Sebenarnya, mobilitas
penduduk ke Sabah memiliki sejarah panjang. Dulu, sebelum bercokolnya
kolonialisme, Sabah merupakan tempat pergumulan orang-orang dari beragam suku
bangsa. Terbentuknya negara-bangsa setelah kemerdekaan melahirkan permasalahan
baru bagi penduduk yang secara tradisional keluar-masuk Sabah. Sejak saat itu,
batas negara (state’s borders) menjadi
sebuah kendala, adapun status kewarganegaraan (citizenship) menjadi pembeda antara pekerja migran dan lokal. Selanjutnya,
beragam peraturan keimigrasian melahirkan dikotomi antara pekerja migran yang
“legal” dan “ilegal”, juga antara pemegang dokumen dan yang tidak berdokumen
(Riwanto, 2007).
Mencermati fenomena
migrasi, sejumlah peneliti menggunakan pendekatan ekonomis dan sosio-demografis.

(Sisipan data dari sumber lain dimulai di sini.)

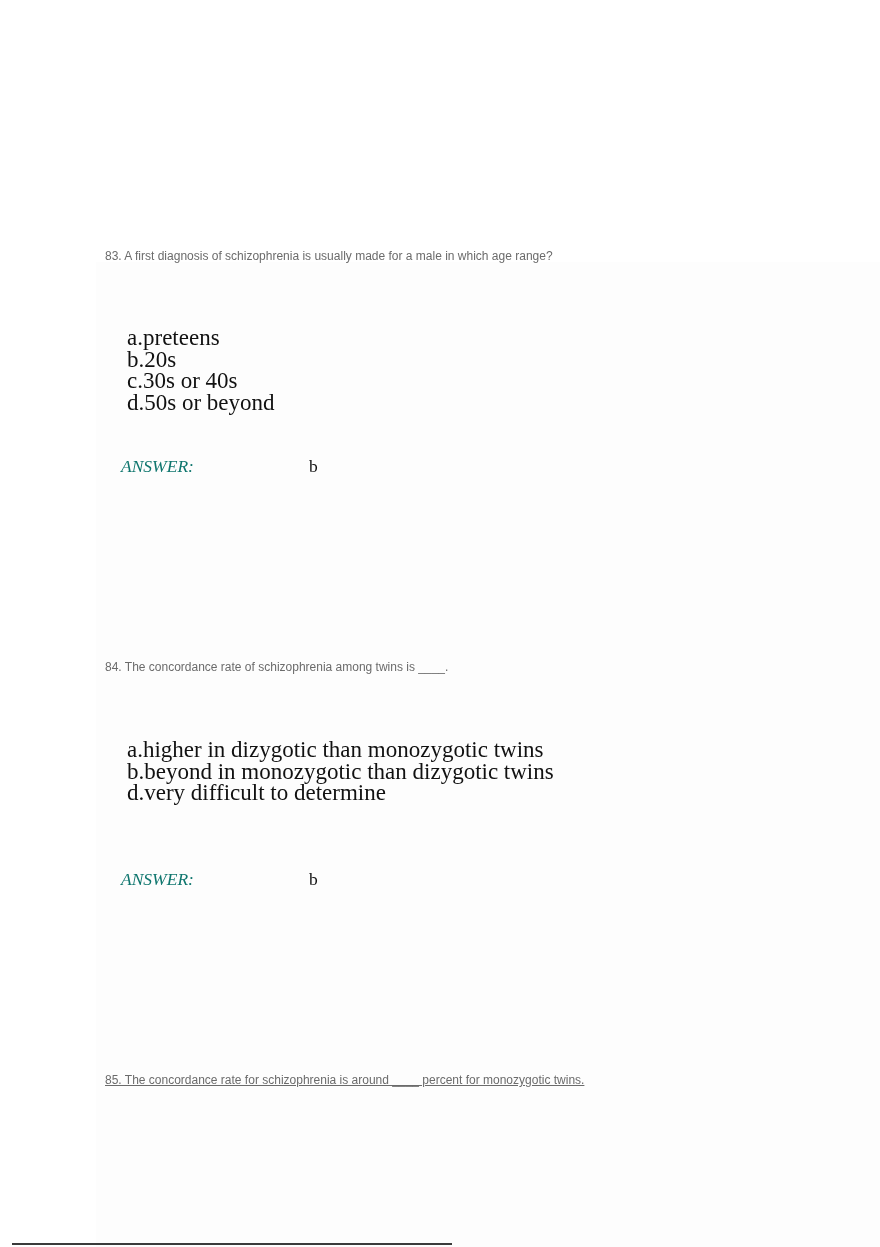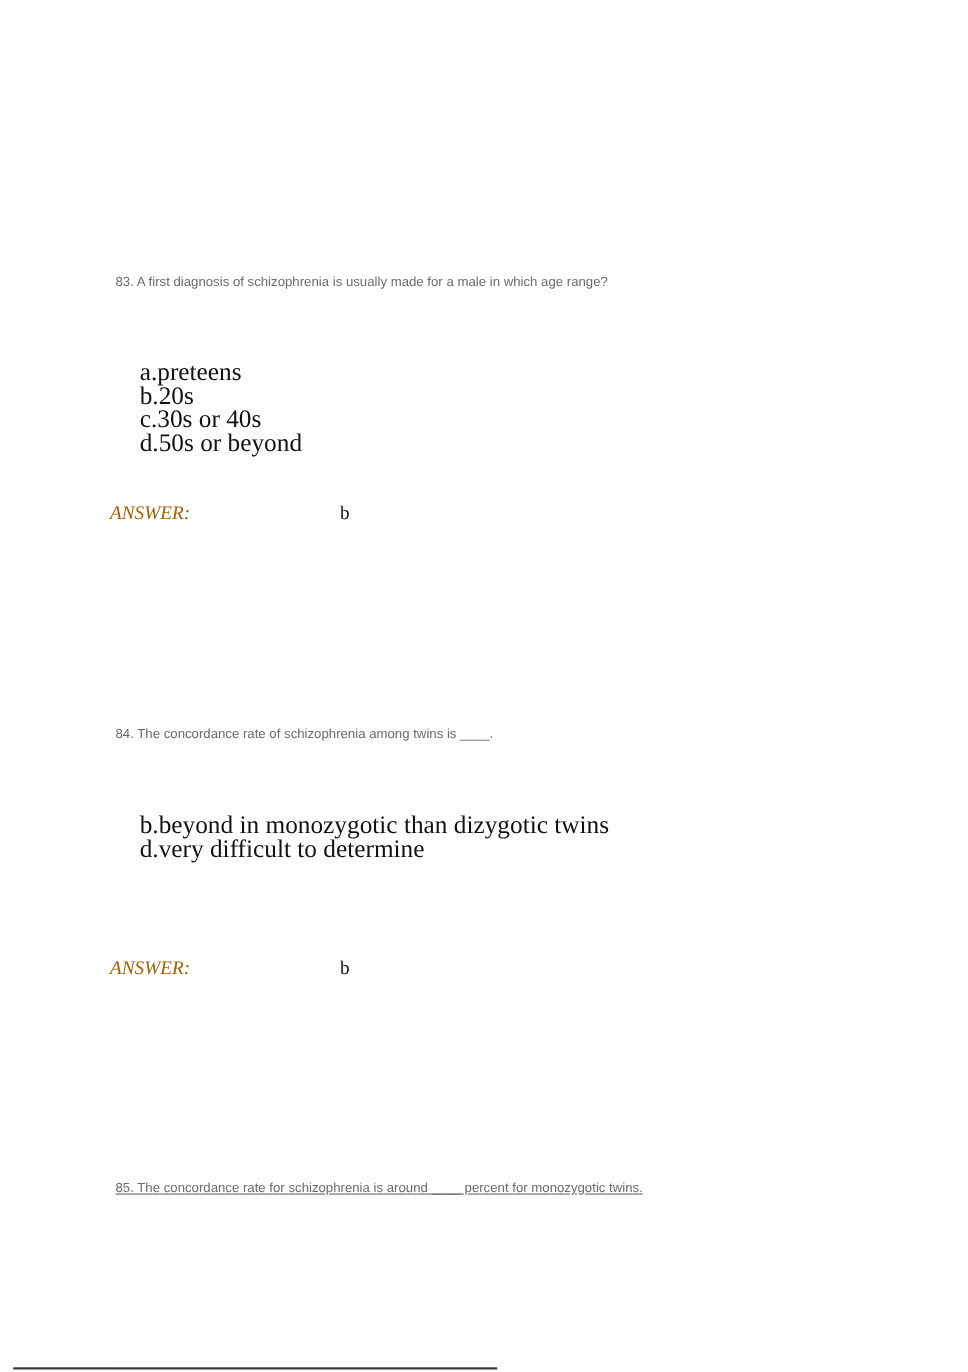--- a/index.html
+++ b/index.html
@@ -35,25 +35,25 @@
       left: 127px;
       font-family: "Liberation Serif", serif;
       font-size: 23px;
       line-height: 21.7px;
       color: #111111;
     }
     .option { white-space: nowrap; }
     .opt-letter { display: inline-block; }
     .answer-label {
       position: absolute;
-      left: 100px;
+      left: 121px;
       font-family: "Liberation Serif", serif;
       font-style: italic;
       font-size: 17.5px;
-      color: #a16207;
+      color: #0f766e;
     }
     .answer-value {
       position: absolute;
       left: 309px;
       font-family: "Liberation Serif", serif;
       font-size: 17.5px;
       color: #111111;
     }
     .footer-rule {
       position: absolute;
@@ -74,20 +74,21 @@
   <div class="option"><span class="opt-letter">a.</span><span>preteens</span></div>
   <div class="option"><span class="opt-letter">b.</span><span>20s</span></div>
   <div class="option"><span class="opt-letter">c.</span><span>30s or 40s</span></div>
   <div class="option"><span class="opt-letter">d.</span><span>50s or beyond</span></div>
 </div>
 <div class="answer-label" style="top:456px;">ANSWER:</div>
 <div class="answer-value" style="top:456px;">b</div>
 
 <div class="question" style="top:658px;">84. The concordance rate of schizophrenia among twins is ____.</div>
 <div class="options" style="top:739px;">
+  <div class="option"><span class="opt-letter">a.</span><span>higher in dizygotic than monozygotic twins</span></div>
   <div class="option"><span class="opt-letter">b.</span><span>beyond in monozygotic than dizygotic twins</span></div>
   <div class="option"><span class="opt-letter">d.</span><span>very difficult to determine</span></div>
 </div>
 <div class="answer-label" style="top:869px;">ANSWER:</div>
 <div class="answer-value" style="top:869px;">b</div>
 
 <div class="question" style="top:1071px; width:590px;text-decoration:underline;">85. The concordance rate for schizophrenia is around ____ percent for monozygotic twins.</div>
 
 <div class="footer-rule"></div>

Pendekatan ekonomis menyebutkan bahwa migrasi yang dilakukan oleh WNI tidak
tanpa dasar. Meskipun harus meninggalkan keluarga dan sanak famili, mereka telah
mengambil pilihan yang rasional. Secara ekonomis, mereka mampu mengalkulasi
biaya (cost) dan keuntungan (benefit) jika meninggalkan rumah.
Mereka bisa memutuskan untuk hijrah ke tempat yang baru atau tetap bermukim di kampung
halaman. Mobilitas penduduk berlangsung secara alamiah sebagai respons terhadap
peluang kerja yang tersedia di tempat lain.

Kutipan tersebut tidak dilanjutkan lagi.